Клюгенау ударил свою кобылу плетью:
– Удивляюсь вам, Карабанов, как вы можете жить с такими взглядами! Вам только покажи что-либо святое, как вы сразу начинаете его тут же поганить… Кто была та первая (простите меня) негодяйка, которая сумела так обезобразить ваше доброе сердце?
– Я уже забыл, – ответил Андрей и неожиданно вспомнил лицо Аглаи на рассвете: оно было таким покойным и умиротворенным, как будто все вопросы жизни для нее уже разрешены.
И вдруг ему стало нестерпимо грустно. Сухие перья ковылей волновались вдали, парил коршун над ущельем, из травы, растущей на обочине, скромно проглянул одинокий цветок адонис.
«Все слова, слова, слова, – подумал он. – А если бы не было слов? Может быть, тогда и было бы лучше?..»
– Догоняйте, барон! – крикнул он и, качнувшись в седле, ударил в бока Лорда шпорами – шпоры длинные, старомодные, которыми его дед пришпоривал коня еще в Аустерлицкой битве.
И за веселым столом Карабанов был тоже грустен, и Ватнин, скатав шарик из хлеба, пустил его в лоб поручику;
– Эй, Елисеич! Выше голову… Руби их в песи, круши в хузары!
………………………………………………………………………………………
А где-то, очень далеко от Баязета, под лунным светом затихла рязанская деревенька, и там, под двумя раскидистыми березами, лежал дед Карабанова – при шпаге, в мундире, при шпорах.
Это стыдно, но так; в некоторых частях все еще дерутся!..
Пока офицеры ужинали на Зангезурских высотах, в Баязетской крепости произошла вторая за этот день безобразная сцена, которая окончательно подорвала доверие к Пацевичу со стороны гарнизона.
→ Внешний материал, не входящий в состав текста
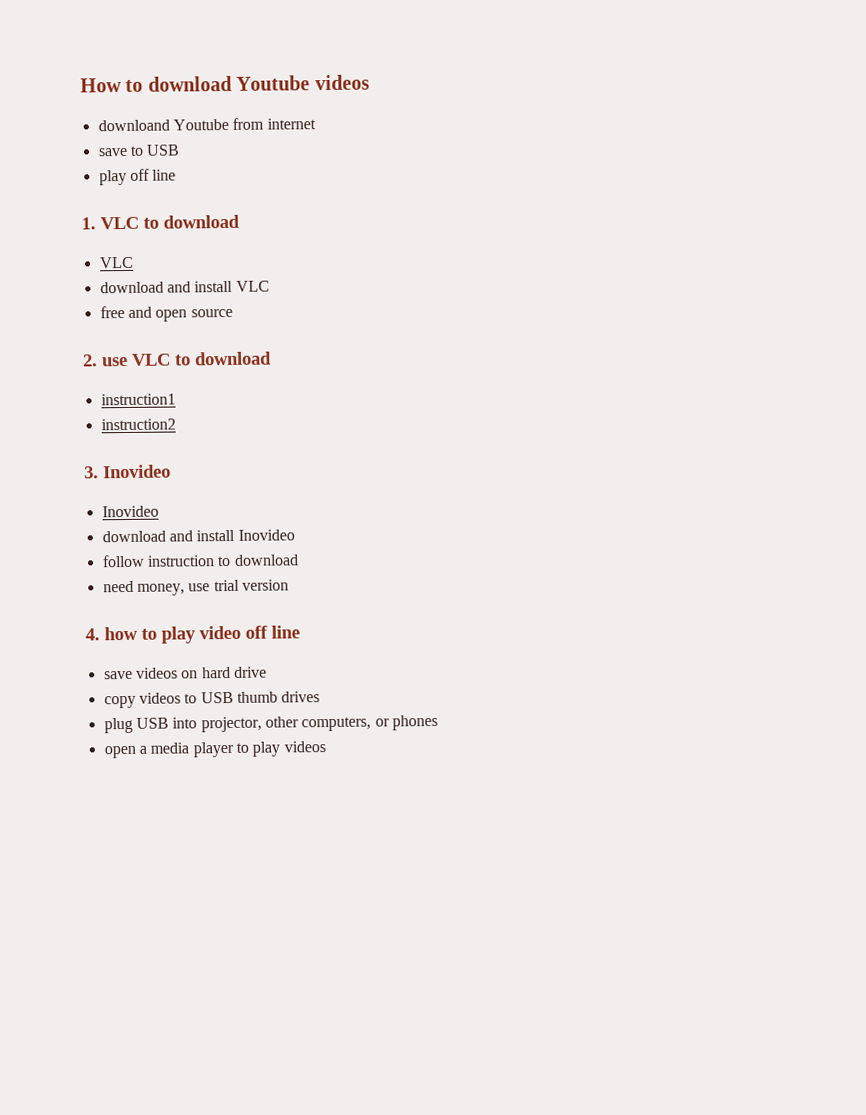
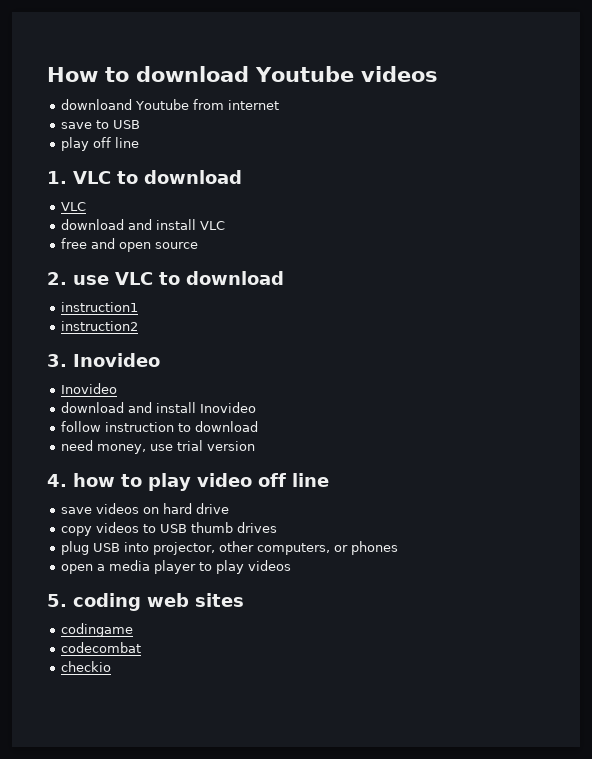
(326, 747) none -> [47,593,244,611] [61,623,134,637] [61,642,142,653] [61,661,112,672] // 5. coding web sites // codingame // codecombat // checkio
Причину ее следует искать в нерасторопности денщика Пацевича, который разбил в этот день графин. Однако тут же найдя другой, побольше размером, он наполнил его вином и подал к столу Адама Платоновича за ужином. Но полковник имел привычку «употреблять» до тех пор, пока вино имеется на столе. А так как графин на этот раз оказался больше обычного, то Пацевич сильно охмелел.
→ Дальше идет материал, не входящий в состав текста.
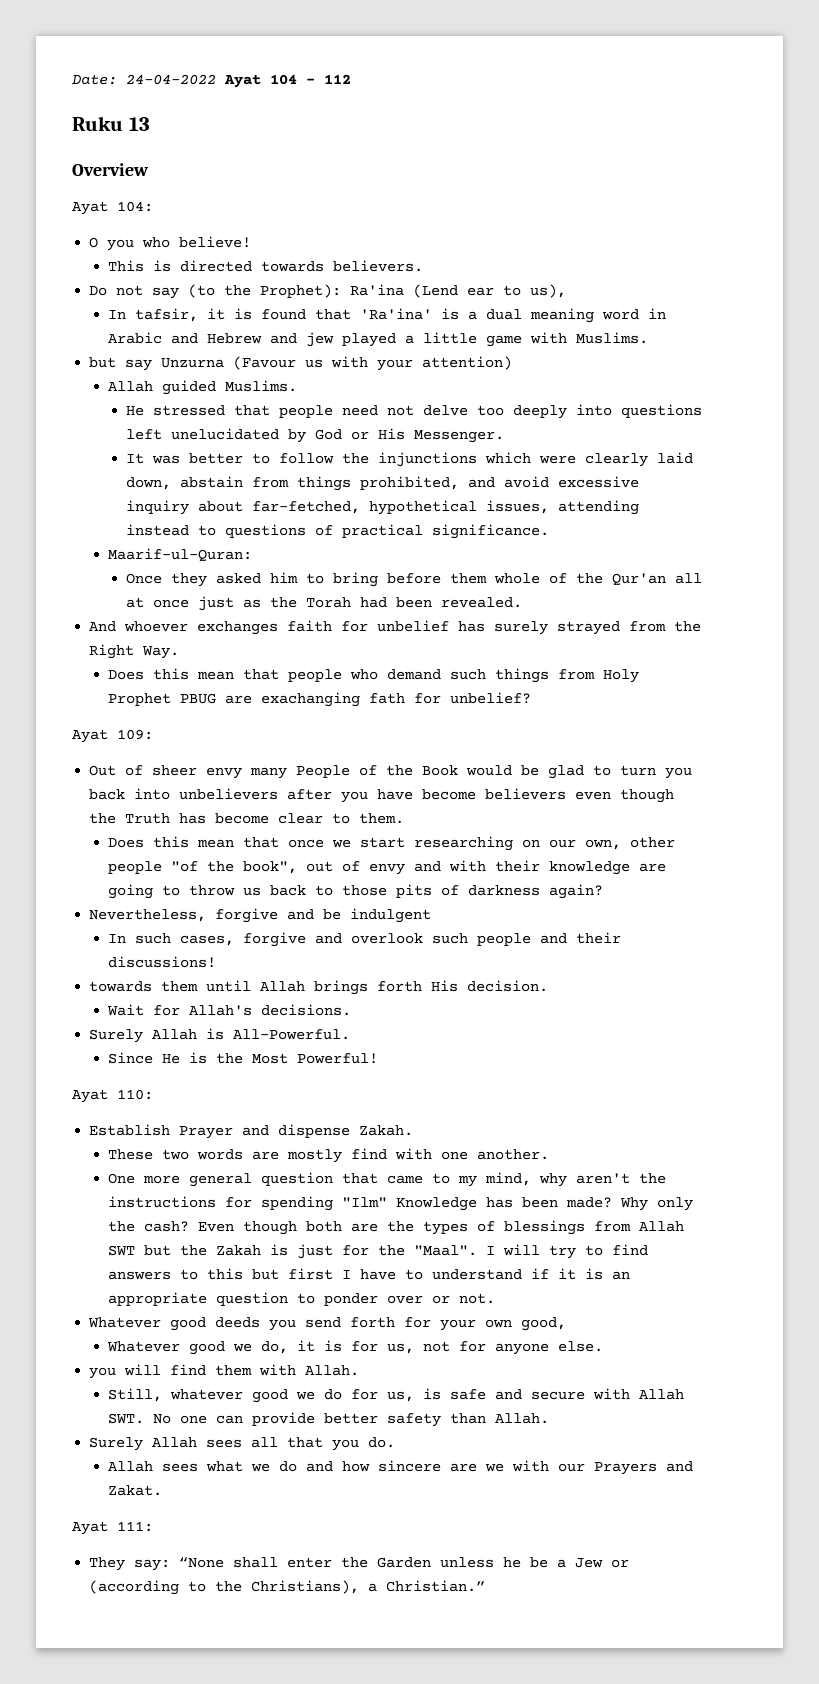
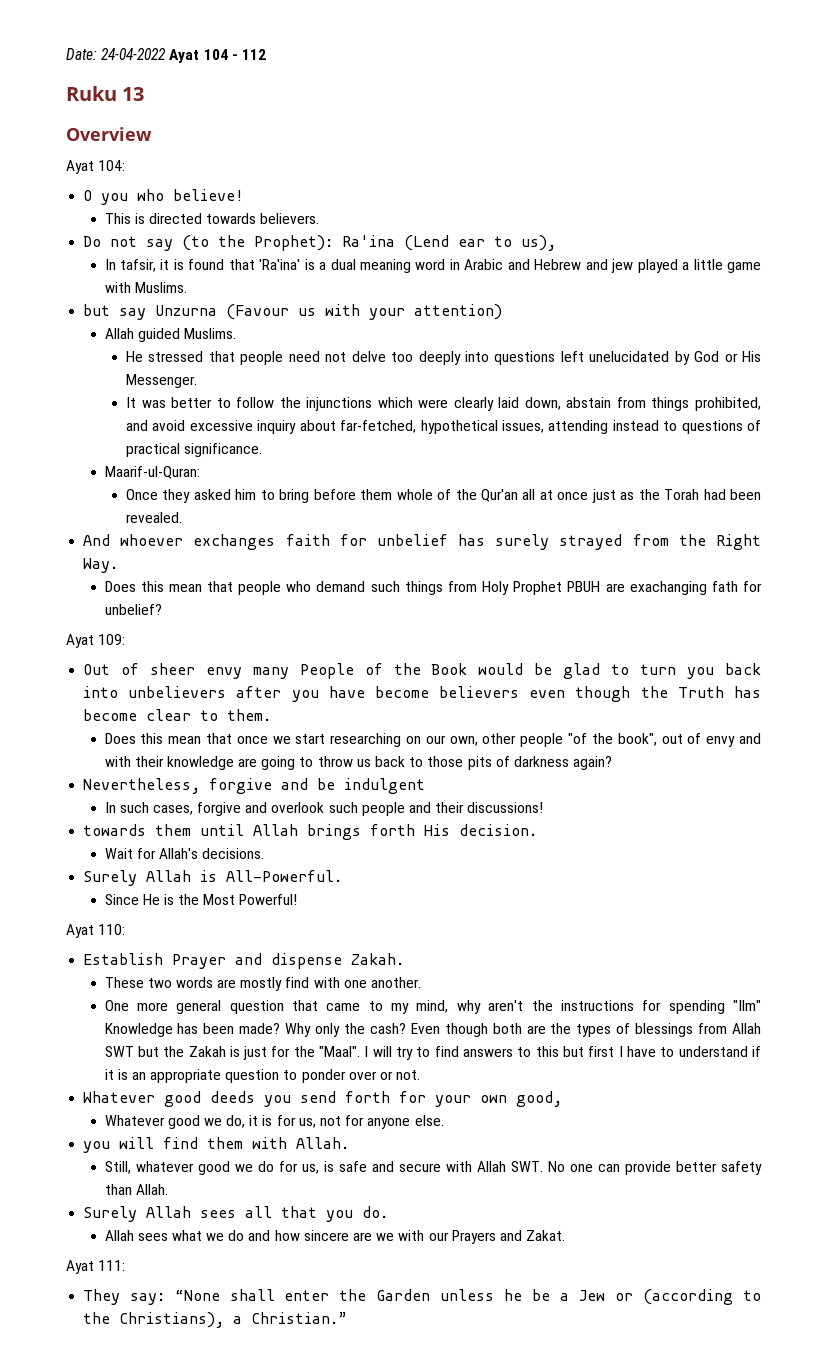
[179,693,216,704] PBUG -> [567,581,601,592] PBUH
Тут в его пьяной голове зародилась мысль, что он «отец командир», и если кто в этом сомневается, то он сейчас докажет. В ночных туфлях на босую ногу он выбежал во двор и стал целовать первых встречных солдат. Потом, от сладостного сознания своего благородства и любви к ближнему, Адам Платонович начал горько плакать, ибо, как ему казалось в этот момент, он очень хороший человек, но его не понимают. А для того, чтобы лучше поняли, он решил давать объяснения.
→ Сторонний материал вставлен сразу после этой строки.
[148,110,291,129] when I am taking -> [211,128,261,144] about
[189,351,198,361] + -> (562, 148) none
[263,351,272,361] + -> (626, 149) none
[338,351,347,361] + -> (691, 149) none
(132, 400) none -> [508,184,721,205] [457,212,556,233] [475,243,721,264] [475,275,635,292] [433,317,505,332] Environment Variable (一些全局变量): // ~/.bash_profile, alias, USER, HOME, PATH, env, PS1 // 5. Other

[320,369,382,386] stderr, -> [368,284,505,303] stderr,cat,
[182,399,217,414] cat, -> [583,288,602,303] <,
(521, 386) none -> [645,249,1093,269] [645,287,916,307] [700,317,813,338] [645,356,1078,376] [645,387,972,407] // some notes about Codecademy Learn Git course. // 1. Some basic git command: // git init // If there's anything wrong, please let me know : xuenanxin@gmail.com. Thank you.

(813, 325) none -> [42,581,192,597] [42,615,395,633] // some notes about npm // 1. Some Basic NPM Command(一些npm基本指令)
– Братцы, – горланил он на всю цитадель, сбирая любопытных, – я вас люблю… Вы мои дети, я ваш отец родной… Вместе умрем, но… Вот я перед вами плачу… Умрем, братцы, но только… Простите меня…
Русский солдат не дурак, и он хорошо понимал, что целует его не полковник Пацевич, а та водка, которая была в полковнике Пацевиче. Между тем, что такое солдат? Солдат есть «лицо, артикулом предусмотренное», а потому, стоя навытяжку, солдат покорно принимал поцелуи и слезные излияния своего начальства.
– Ур-ра! – кричал полковник, и кто-то надевал ему на ногу потерянную туфлю.
Потом Адаму Платоновичу взбрело в голову (непонятно, зачем) построить солдат, что он и стал выполнять. На беду его, из коридора среднего двора показался несущий святые дары отец Герасим; священник этот, человек начитанный и умный, любивший немного пококетничать своим мужицким происхождением, направлялся сейчас в госпиталь исповедовать умирающего.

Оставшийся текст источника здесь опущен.